Saturday, July 25, 2015


I am an eternally optimistic person. I have no idea why, my life does not deserve such optimism, but nonetheless, I keep on believing.  

As I wrote in my last post, this last school year was a bear.  Alice is at a tough point in her development, 7 3/4 going on 18.  She is yearning for independence, but is not ready for responsibility.  She really wants to be a teen-ager.  She is starting to develop, physically, but yet in so many ways, she is still a little girl.

With any child, it is hard to know how to make the best choices as a parent.  With a gifted child, the fact that they do not follow a typical schedule makes things just that little bit harder.  Ali is ahead of her age-peers in her schooling, but this year, she has fallen "behind".  She has been very defiant, and reluctant to do her work. We switched up the curriculum a bit to try to help her find some intrinsic motivation, but that did not really work.  I pared down the work load to the bare minimum I was comfortable with, and even that was a struggle.  I think we are getting to the point where the struggle is between Mom and Daughter rather than about the school work.

I dont want our relationship to suffer, and I dont want our relationship to get in the way of her learning.  I had been thinking about other educational options, math tutors, other classes, ways to outsource the struggle so that she could focus on the learning, and we could focus on loving.
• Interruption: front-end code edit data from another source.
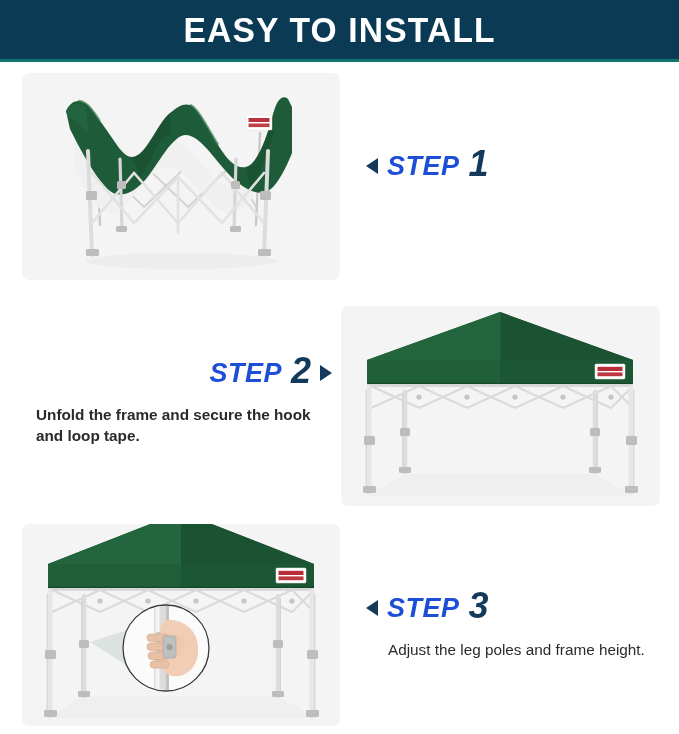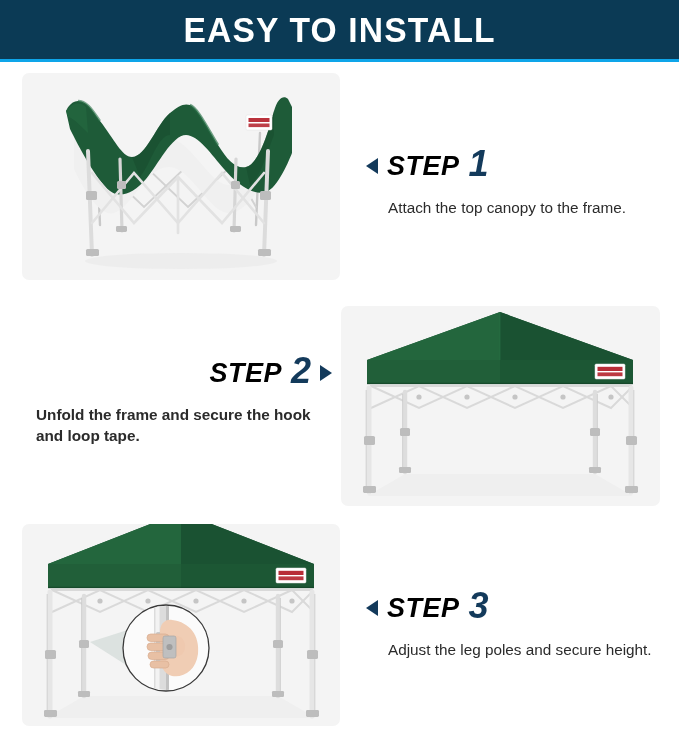"EASY TO INSTALL" .banner { border-bottom: 3px solid #0ea5e9 -> 3px solid #0f766e }
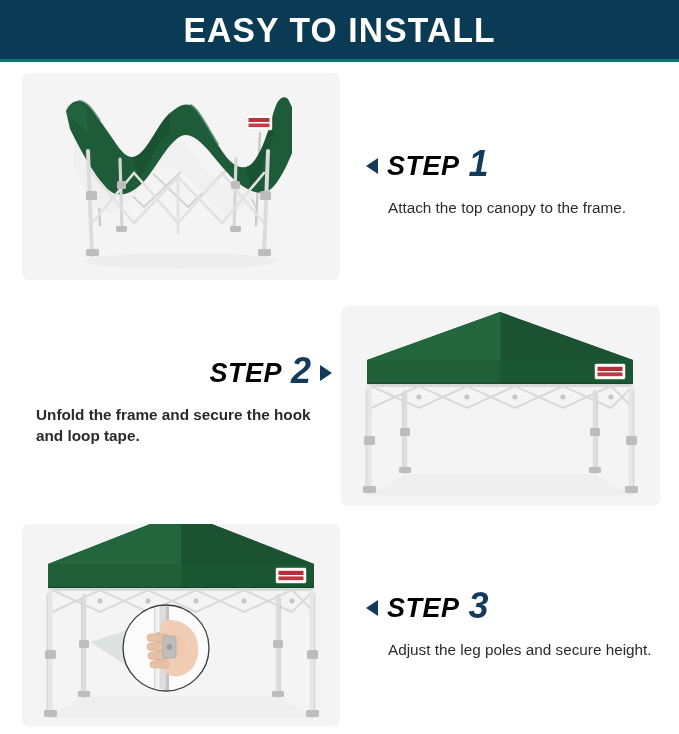"STEP" .step-word { color: #000000 -> #1d4ed8 }
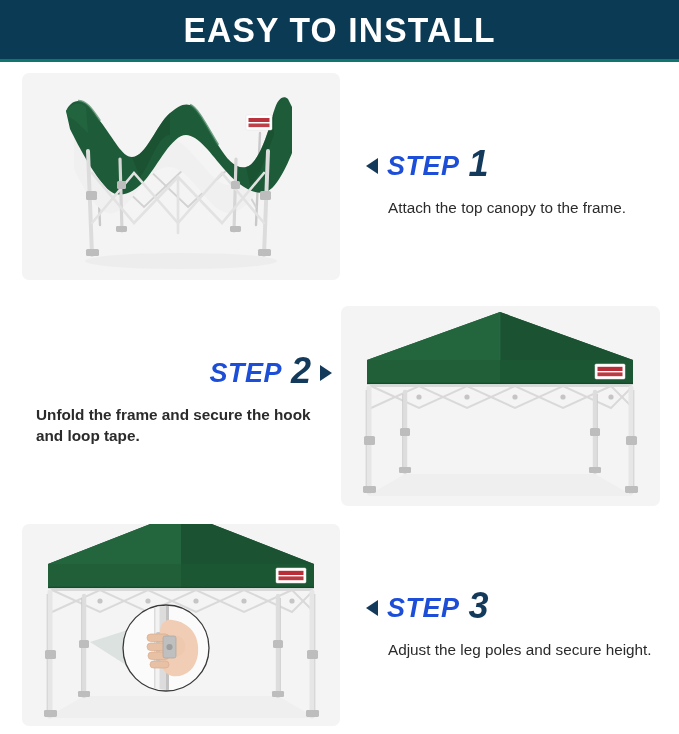"Attach the top canopy to" div.step-desc { html: <div>Attach the top canopy to the frame.</div> -> none }
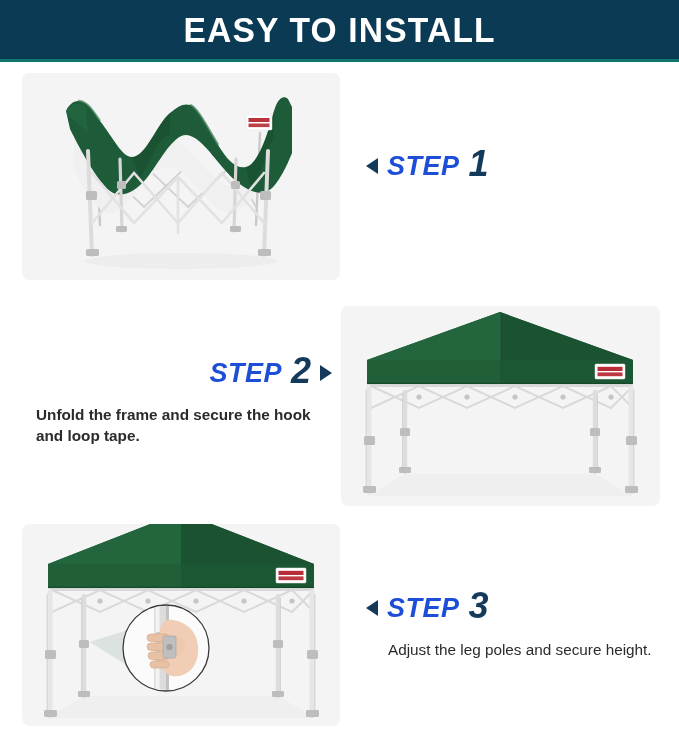"Adjust the leg poles and" div.step-desc { text: secure -> frame }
One lovely day, I saw a notice on a local homeschooling facebook page about a new group starting up:
Educating our children to be productive, responsible, happy, global citizens of the 21st and 22nd century takes a community. If helping your children become adults who are able to make confident and informed decisions, collaborate successfully with others, and communicate clearly is important to you; if you strive to help your children develop self-awareness and recognize the impact they have on others and the environment; if raising children who are interested, curious and able to articulate questions, recognize and embrace differences, and engage challenges with passion and curiosity, the Island Academy may be of interest. 
We are a small group of parents committed to encouraging our children, through education, to savor and explore possibilities, investigate their surroundings, discuss and debate ideas, and apply their creativity in authentic, tangible, meaningful ways. We value rigorous engagement with reading, writing, math, science and history, and we are committed to providing opportunities for engagement that ignite passion in our children and provide ways for them to see value and find appreciation for each discipline.   
If you want to support your child's children intrinsic motivation to learn, their ability to think critically, and lead empowered conversations, we share your values. If your dream is to support the growth of children who are comfortable taking emotional risks, who readily master essential academic skills, who are curious and resourceful, who know what it is to trust and be trusted, to be grateful and to be loved, to wonder and dream -  we are like-minded parents.  
We are committed to building a diverse, open-minded, and deliberative community devoted to educating joyful children who practice peace and demonstrate personal strength; children who are not discouraged by failure or afraid to love. 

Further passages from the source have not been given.